On January, 22 Guernsey royal court approved an application by the government of Indonesia to freeze tens of millions of dollars allegedly hidden illegally by Hutorno Mandala Putra, the son of Suharto, the country’s former dictator. The court also approved Jakarta’s bid to become a third party in the case. The Channel Island court intervened in the case where Garnet Investment, a company incorporated in the British Virgin Islands and owned by Mr Hutorno (Tommy Suharto), is suing a branch of BNP Paribas for refusing to release at least €36m ($45.6m, £23.5m), and perhaps €75m from its account.

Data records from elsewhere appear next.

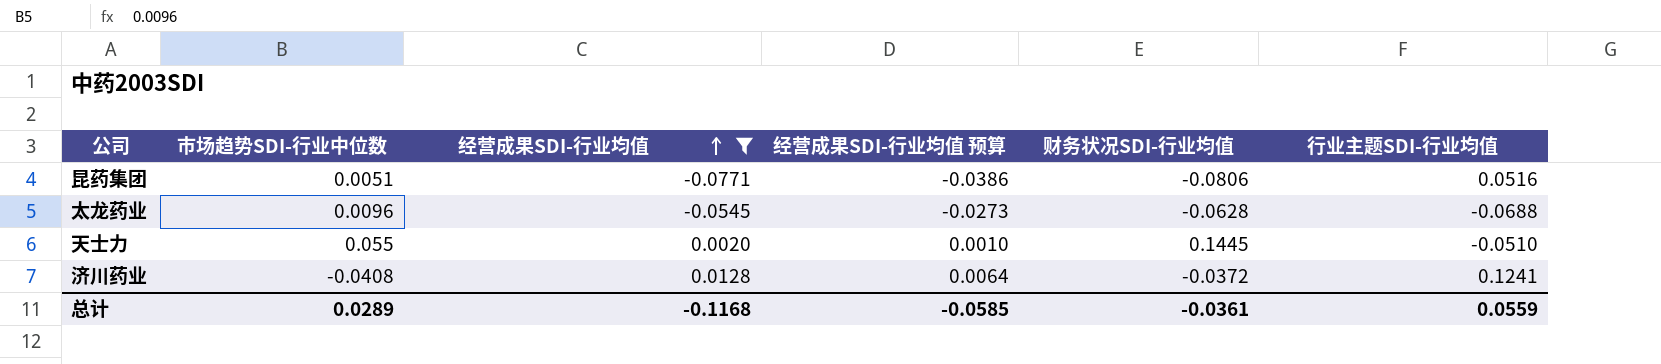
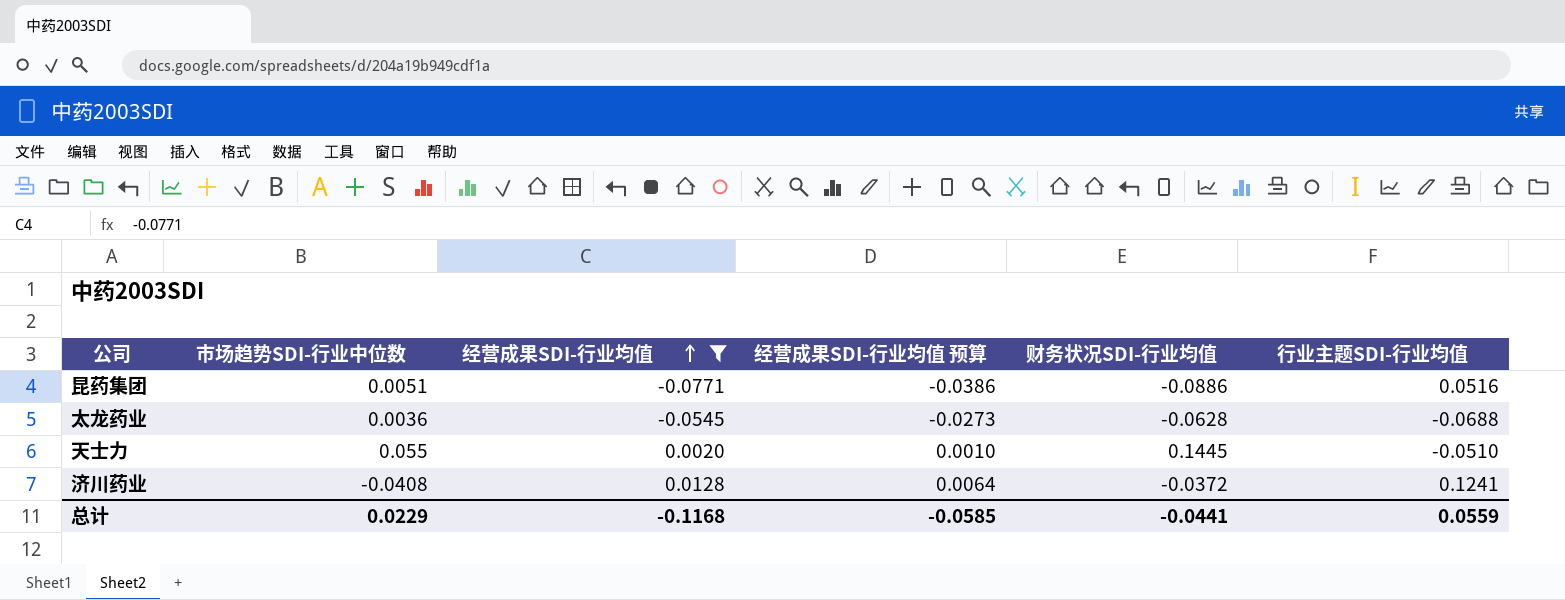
昆药集团 | 财务状况SDI-行业均值: -0.0806 -> -0.0886
太龙药业 | 市场趋势SDI-行业中位数: 0.0096 -> 0.0036
总计 | 市场趋势SDI-行业中位数: 0.0289 -> 0.0229
总计 | 财务状况SDI-行业均值: -0.0361 -> -0.0441

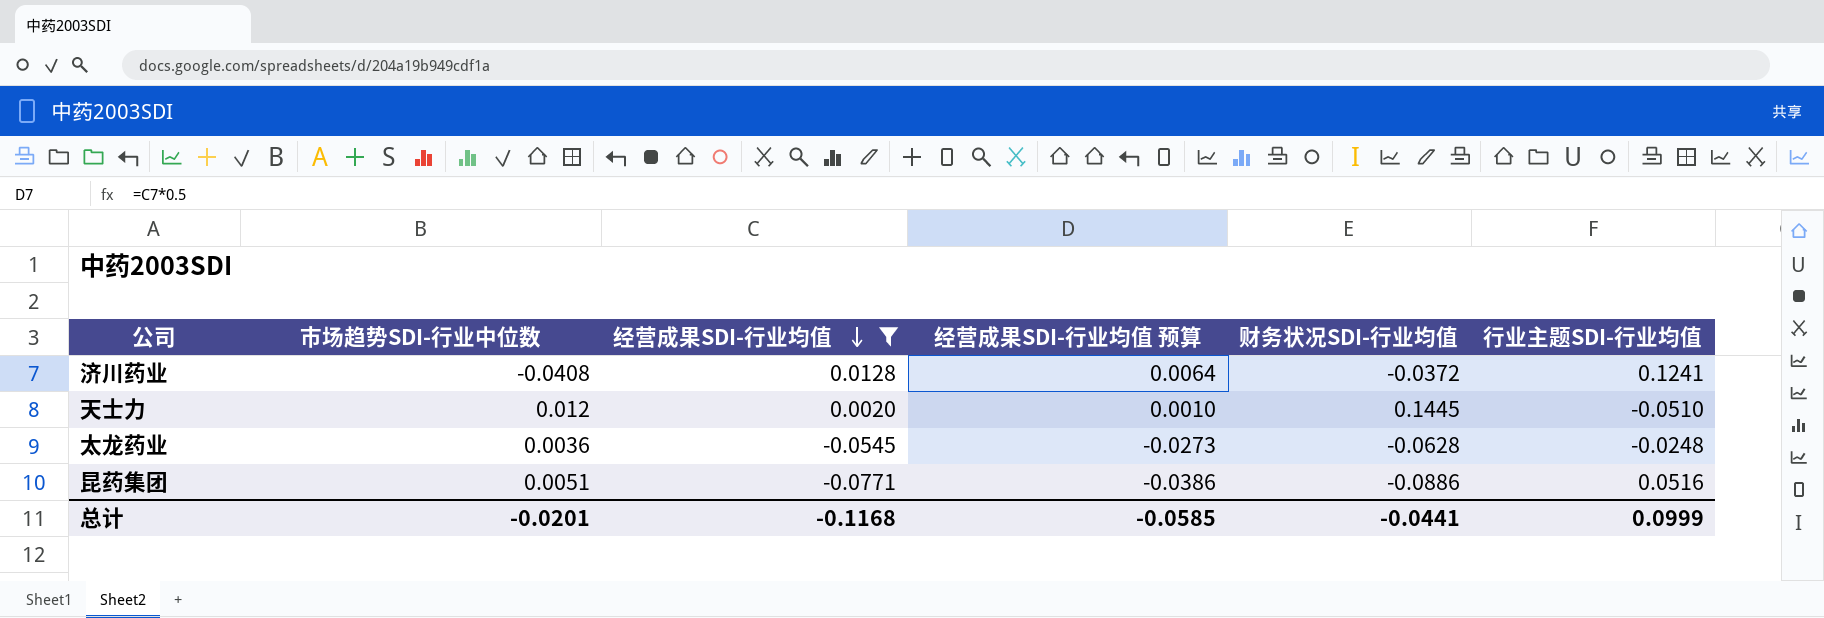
row order: 经营成果SDI-行业均值 ascending -> 经营成果SDI-行业均值 descending
天士力 | 市场趋势SDI-行业中位数: 0.055 -> 0.012
太龙药业 | 行业主题SDI-行业均值: -0.0688 -> -0.0248
总计 | 市场趋势SDI-行业中位数: 0.0229 -> -0.0201
总计 | 行业主题SDI-行业均值: 0.0559 -> 0.0999

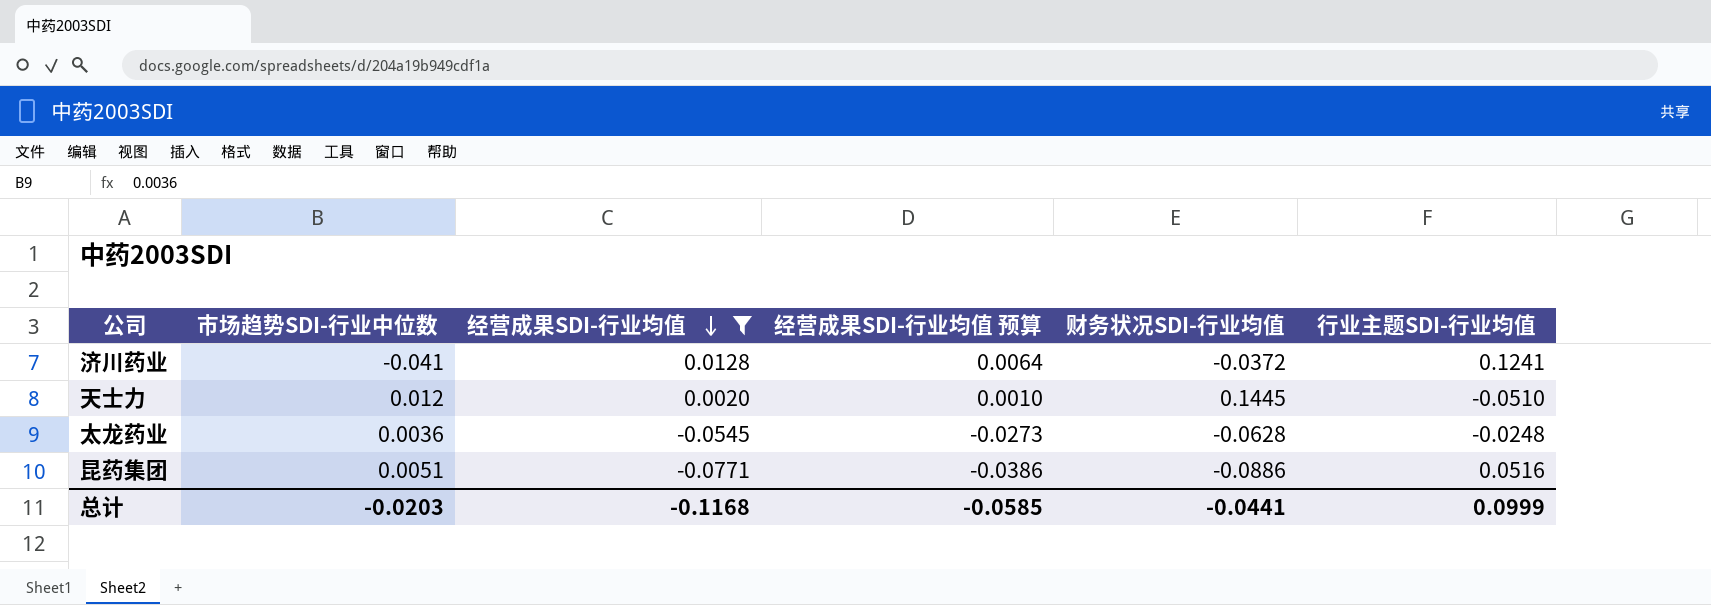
济川药业 | 市场趋势SDI-行业中位数: -0.0408 -> -0.041
总计 | 市场趋势SDI-行业中位数: -0.0201 -> -0.0203

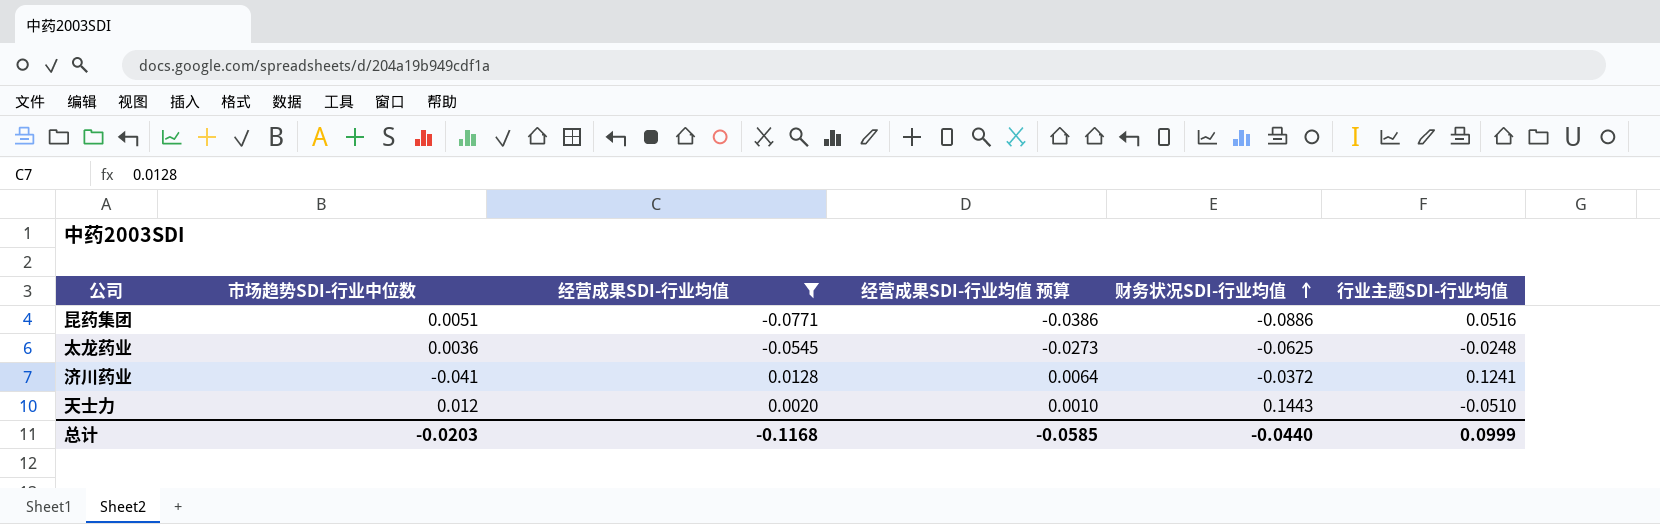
row order: 经营成果SDI-行业均值 descending -> 财务状况SDI-行业均值 ascending
太龙药业 | 财务状况SDI-行业均值: -0.0628 -> -0.0625
天士力 | 财务状况SDI-行业均值: 0.1445 -> 0.1443
总计 | 财务状况SDI-行业均值: -0.0441 -> -0.0440

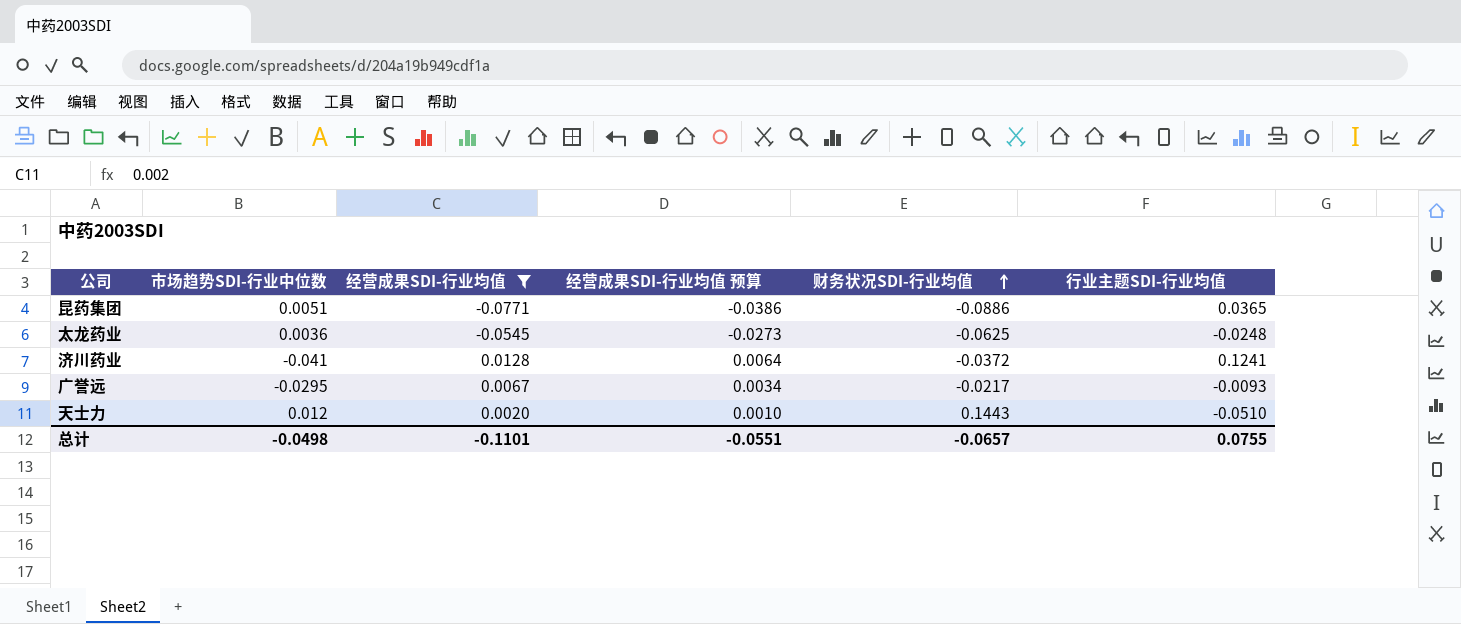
昆药集团 | 行业主题SDI-行业均值: 0.0516 -> 0.0365
row 广誉远: none -> -0.0295 | 0.0067 | 0.0034 | -0.0217 | -0.0093
总计 | 市场趋势SDI-行业中位数: -0.0203 -> -0.0498
总计 | 经营成果SDI-行业均值: -0.1168 -> -0.1101
总计 | 经营成果SDI-行业均值 预算: -0.0585 -> -0.0551
总计 | 财务状况SDI-行业均值: -0.0440 -> -0.0657
总计 | 行业主题SDI-行业均值: 0.0999 -> 0.0755

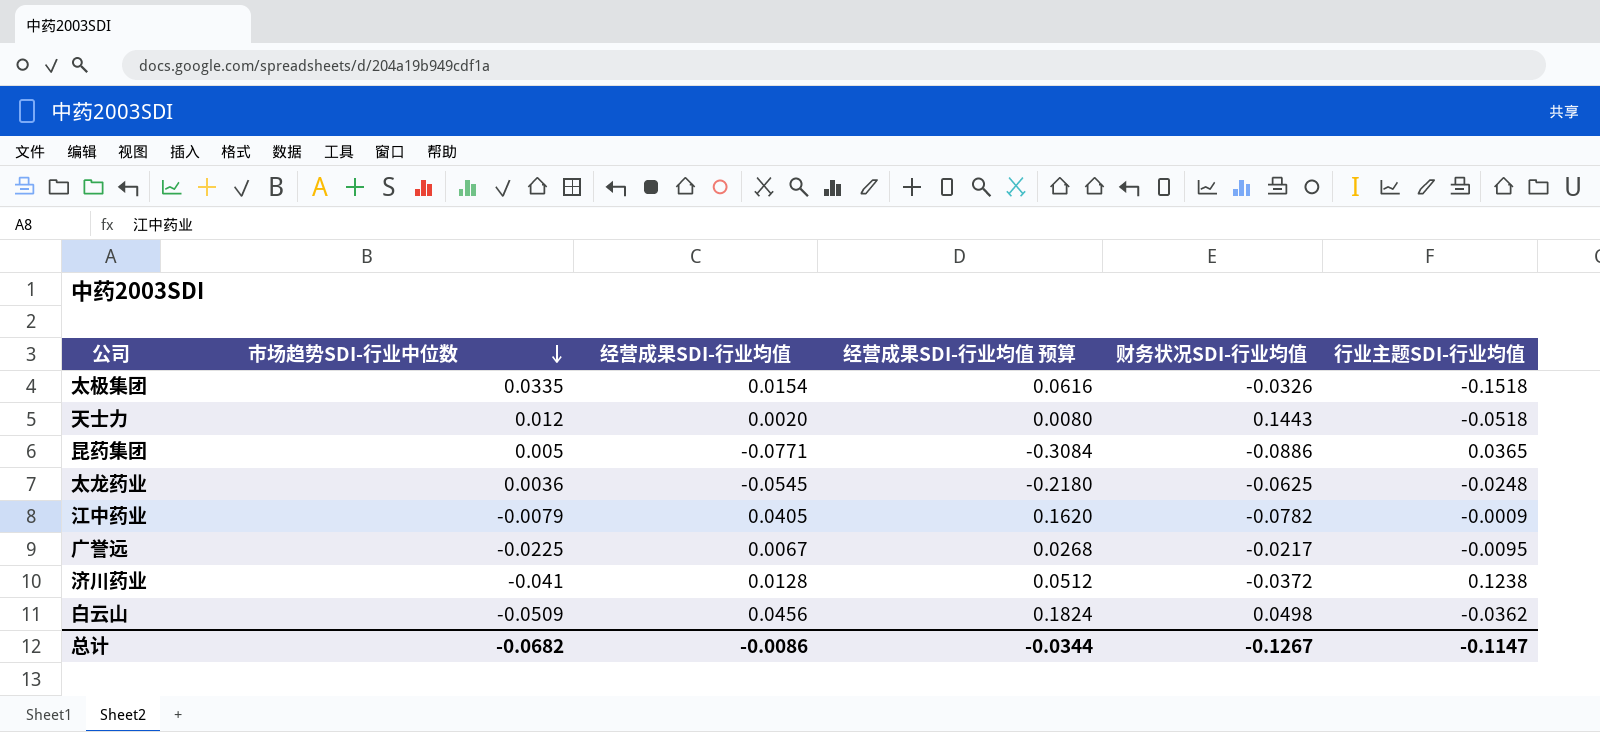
filter: 经营成果SDI-行业均值 <= 0.0128 -> none
row order: 财务状况SDI-行业均值 ascending -> 市场趋势SDI-行业中位数 descending
column 经营成果SDI-行业均值 预算 | formula: [经营成果SDI-行业均值] * 0.5 -> [经营成果SDI-行业均值] * 4
天士力 | 行业主题SDI-行业均值: -0.0510 -> -0.0518
昆药集团 | 市场趋势SDI-行业中位数: 0.0051 -> 0.005
广誉远 | 市场趋势SDI-行业中位数: -0.0295 -> -0.0225
广誉远 | 行业主题SDI-行业均值: -0.0093 -> -0.0095
济川药业 | 行业主题SDI-行业均值: 0.1241 -> 0.1238
总计 | 市场趋势SDI-行业中位数: -0.0498 -> -0.0682
总计 | 经营成果SDI-行业均值: -0.1101 -> -0.0086
总计 | 经营成果SDI-行业均值 预算: -0.0551 -> -0.0344
总计 | 财务状况SDI-行业均值: -0.0657 -> -0.1267
总计 | 行业主题SDI-行业均值: 0.0755 -> -0.1147

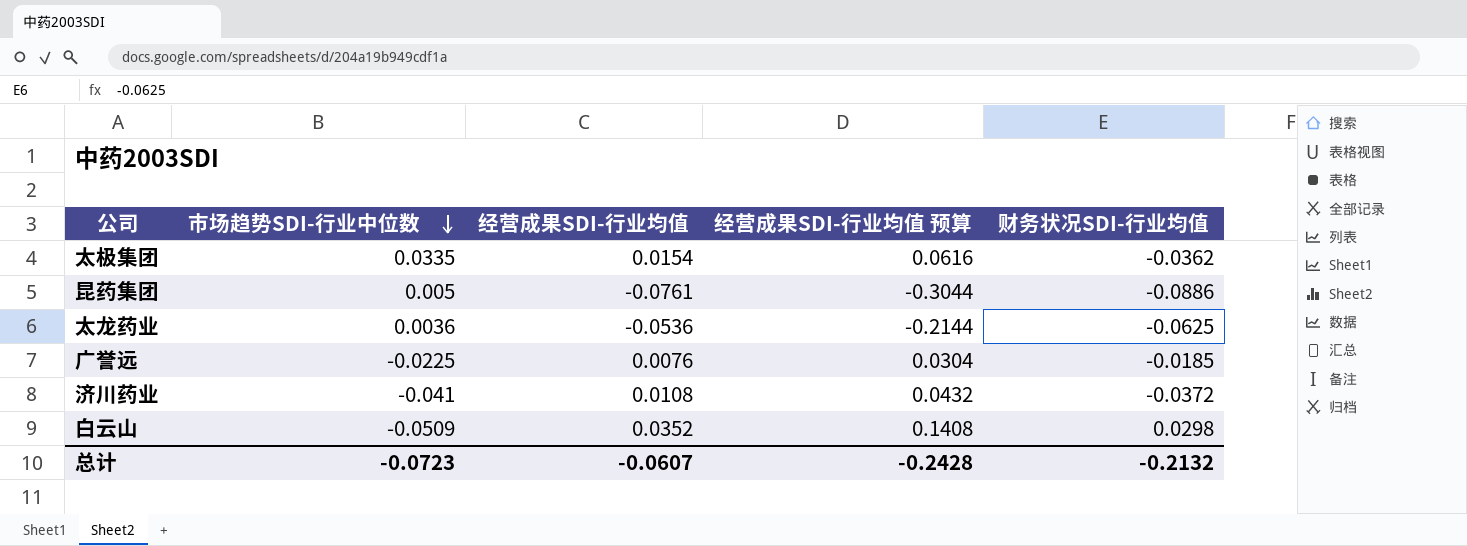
column 行业主题SDI-行业均值 | position: 6 -> none
row 天士力: 0.012 | 0.0020 | 0.0080 | 0.1443 | -0.0518 -> none
row 江中药业: -0.0079 | 0.0405 | 0.1620 | -0.0782 | -0.0009 -> none
太极集团 | 财务状况SDI-行业均值: -0.0326 -> -0.0362
昆药集团 | 经营成果SDI-行业均值: -0.0771 -> -0.0761
昆药集团 | 经营成果SDI-行业均值 预算: -0.3084 -> -0.3044
太龙药业 | 经营成果SDI-行业均值: -0.0545 -> -0.0536
太龙药业 | 经营成果SDI-行业均值 预算: -0.2180 -> -0.2144
广誉远 | 经营成果SDI-行业均值: 0.0067 -> 0.0076
广誉远 | 经营成果SDI-行业均值 预算: 0.0268 -> 0.0304
广誉远 | 财务状况SDI-行业均值: -0.0217 -> -0.0185
济川药业 | 经营成果SDI-行业均值: 0.0128 -> 0.0108
济川药业 | 经营成果SDI-行业均值 预算: 0.0512 -> 0.0432
白云山 | 经营成果SDI-行业均值: 0.0456 -> 0.0352
白云山 | 经营成果SDI-行业均值 预算: 0.1824 -> 0.1408
白云山 | 财务状况SDI-行业均值: 0.0498 -> 0.0298
总计 | 市场趋势SDI-行业中位数: -0.0682 -> -0.0723
总计 | 经营成果SDI-行业均值: -0.0086 -> -0.0607
总计 | 经营成果SDI-行业均值 预算: -0.0344 -> -0.2428
总计 | 财务状况SDI-行业均值: -0.1267 -> -0.2132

According to Marty Natalegawa, Indonesia’s ambassador in the UK, the action by the bank BNP Paribas and the Indonesian government is based on concerns that the money was obtained corruptly.

Tommy Suharto, the owner of the BVI company involved in the case, was released from prison last October, after serving five years of a 15-year sentence for ordering the murder of an Indonesian judge who had convicted him of corruption. During his father’s rule, Tommy Suharto is said to be given many profitable contracts and businesses to run, including a clove monopoly and the company developing a national car.

Salman Maryadi, a spokesman for Indonesia’s attorney-general, has noted on Monday the corruption issue was secondary and can be dealt later on, but currently the best result would be that the court recognises Tommy’s outstanding obligations and orders.

Mr. Salman also said Indonesia was willing to seize the €36m in the Guernsey account opened in the name of BVI-registered Garnet Investment, because the authorities were not aware of any other assets.  As regards this amount, Garnet deposited money with BNP Paribas in the Channel Islands on 22 July 1998, some weeks after the fall of President Suharto which happened in May. Four years later, in October 2002, Garnet asked to transfer €36m, but the bank rejected the request. Then, according to Transparency International, Garnet tried to transfer  £47,500 and €7,960 to Peter Amy, a Garnet employee. This request also was refused.

The head of Transparency International Indonesia has said that BNP Paribas must have had good grounds to refuse the transfer requests. BNP Paribas, in its turn, denies any knowledge of the case; the requests for comments from Tommy assistants do not receive answer.